“Are you going away, then?” He had not dared, somehow, to ask her before. He felt now that he could not talk until he knew.
“Not yet,” she said. “But I shall be going soon. The hospital is emptying and my nights on duty are very short. I have, really, only you and two others to take care of. That’s why I am up so early to-day. And you are so much better that we can have a little talk; if you have anything to ask me.”
“It’s this, of course,” said Oldmeadow. “It seems to me you ought to dislike me. I misunderstood you in many ways. And now I owe you my life. Before we part I want to thank you and to ask you to forgive me.”
Her eyes, seen in daylight, were of the colour of distance, of arctic distances. That had always been their colour, though he had never before identified it.
“But there is nothing to thank me for,” she said. “I am here to take care of people.”
“Even people who misunderstood you. Even people you dislike. I know.” He flushed, feeling that he had been duly snubbed. “But though you take care of everyone, anyone may thank you, too, mayn’t they?”
“I don’t dislike you, Mr. Oldmeadow,” she said after a moment. “And you didn’t misunderstand me.”

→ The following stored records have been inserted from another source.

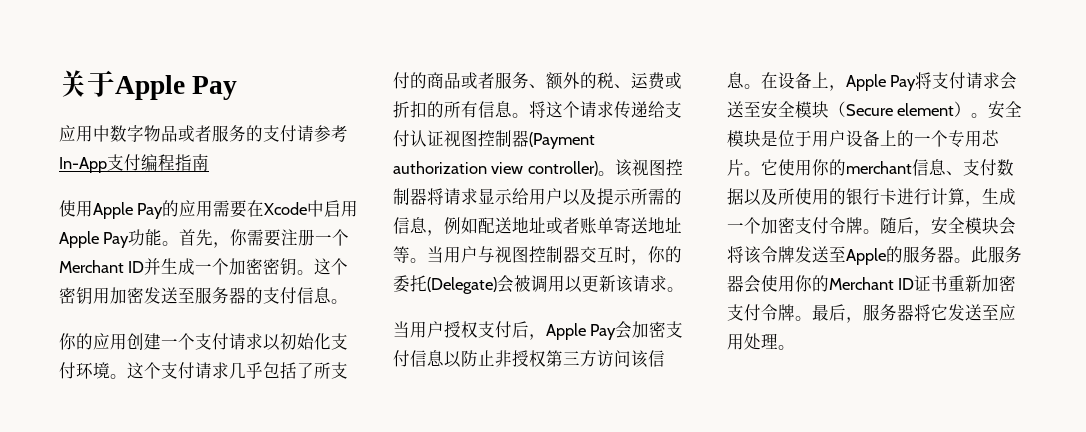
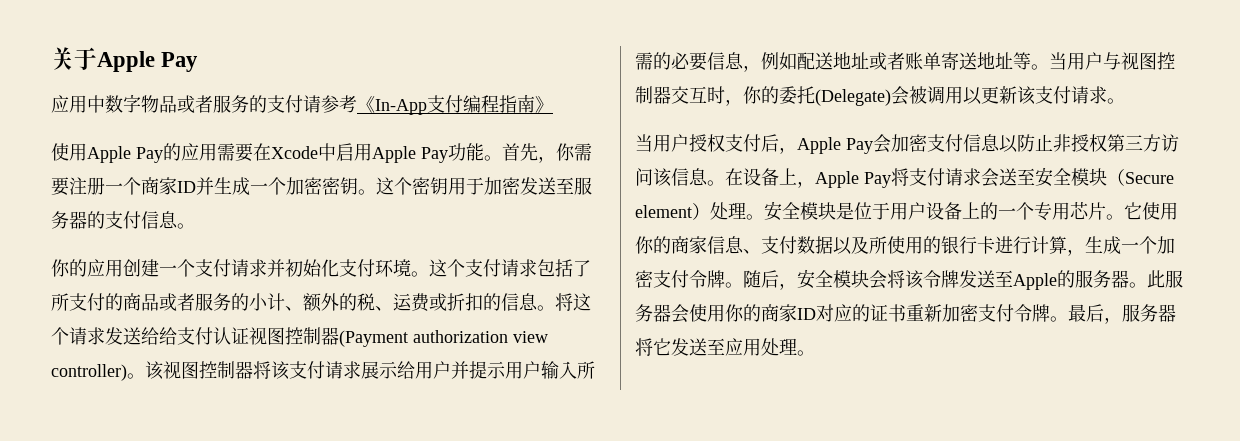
- 应用中数字物品或者服务的支付请参考In-App支付编程指南
+ 应用中数字物品或者服务的支付请参考《In-App支付编程指南》
- 首先，你需要注册一个Merchant ID并生成一个加密密钥。
+ 首先，你需要注册一个商家ID并生成一个加密密钥。
- 这个密钥用加密发送至服务器的支付信息。
+ 这个密钥用于加密发送至服务器的支付信息。
- 你的应用创建一个支付请求以初始化支付环境。
+ 你的应用创建一个支付请求并初始化支付环境。
- 这个支付请求几乎包括了所支付的商品或者服务、额外的税、运费或折扣的所有信息。
+ 这个支付请求包括了所支付的商品或者服务的小计、额外的税、运费或折扣的信息。
- 将这个请求传递给支付认证视图控制器(Payment authorization view controller)。
+ 将这个请求发送给给支付认证视图控制器(Payment authorization view controller)。
- 该视图控制器将请求显示给用户以及提示所需的信息，例如配送地址或者账单寄送地址等。
+ 该视图控制器将该支付请求展示给用户并提示用户输入所需的必要信息，例如配送地址或者账单寄送地址等。
- 当用户与视图控制器交互时，你的委托(Delegate)会被调用以更新该请求。
+ 当用户与视图控制器交互时，你的委托(Delegate)会被调用以更新该支付请求。
- 在设备上，Apple Pay将支付请求会送至安全模块（Secure element）。
+ 在设备上，Apple Pay将支付请求会送至安全模块（Secure element）处理。
- 它使用你的merchant信息、支付数据以及所使用的银行卡进行计算，生成一个加密支付令牌。
+ 它使用你的商家信息、支付数据以及所使用的银行卡进行计算，生成一个加密支付令牌。
- 此服务器会使用你的Merchant ID证书重新加密支付令牌。
+ 此服务器会使用你的商家ID对应的证书重新加密支付令牌。

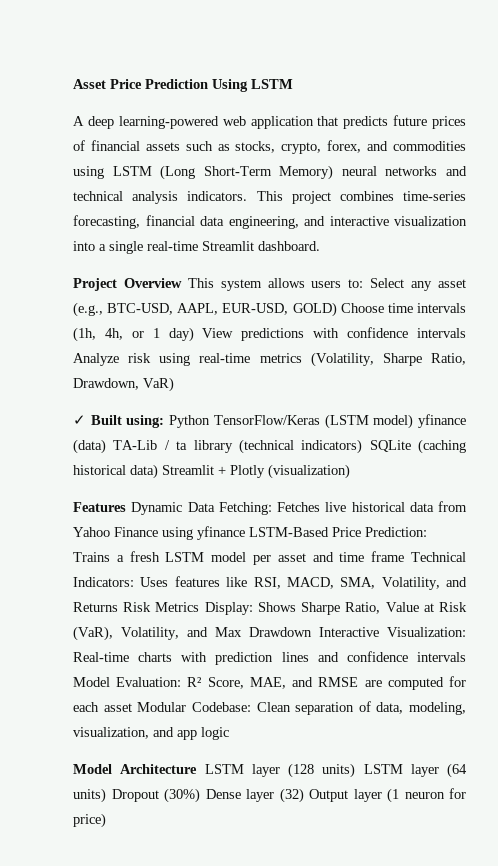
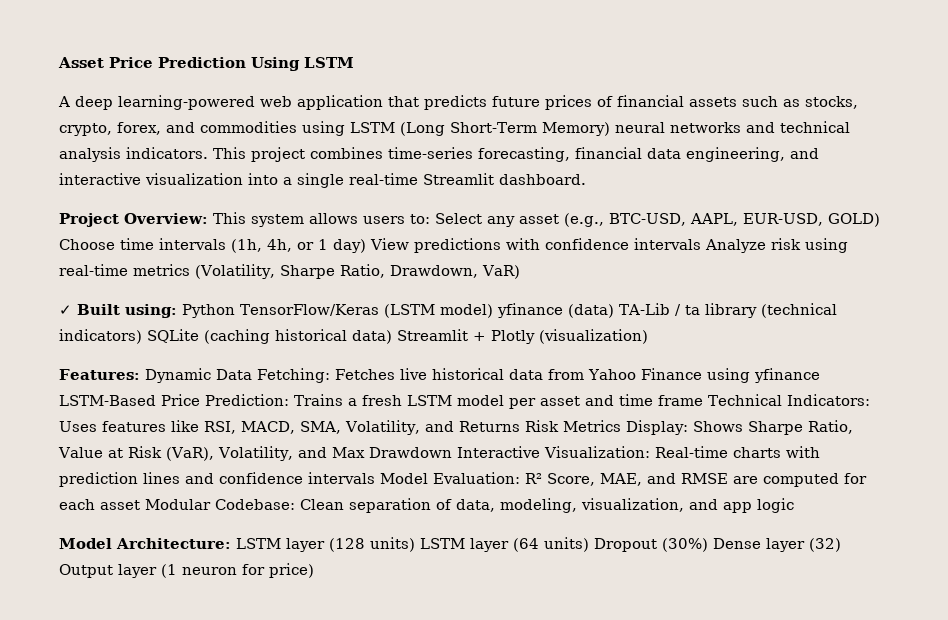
- Project Overview This system allows users to: Select any asset (e.g., BTC-USD, AAPL, EUR-USD, GOLD) Choose time intervals (1h, 4h, or 1 day) View predictions with confidence intervals Analyze risk using real-time metrics (Volatility, Sharpe Ratio, Drawdown, VaR)
+ Project Overview: This system allows users to: Select any asset (e.g., BTC-USD, AAPL, EUR-USD, GOLD) Choose time intervals (1h, 4h, or 1 day) View predictions with confidence intervals Analyze risk using real-time metrics (Volatility, Sharpe Ratio, Drawdown, VaR)
- Features Dynamic Data Fetching:
+ Features: Dynamic Data Fetching:
- Model Architecture LSTM layer (128 units) LSTM layer (64 units) Dropout (30%) Dense layer (32) Output layer (1 neuron for price)
+ Model Architecture: LSTM layer (128 units) LSTM layer (64 units) Dropout (30%) Dense layer (32) Output layer (1 neuron for price)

“Oh,” he murmured, more abashed than before. “I think so. Not, perhaps, what you did; but what you were. I didn’t see you as you really were. That’s what I mean.”
The perplexity, which had grown, even, to amazement, had left her eyes and she was intently looking at him. “There is nothing for you to be sorry for,” she said. “Nothing for me to forgive. You were always right.”
“Always right? I can’t take that, you know,” said Oldmeadow, deeply discomposed. “You were blind, of course, and more sure of yourself than any of us can safely afford to be; but I wasn’t always right.”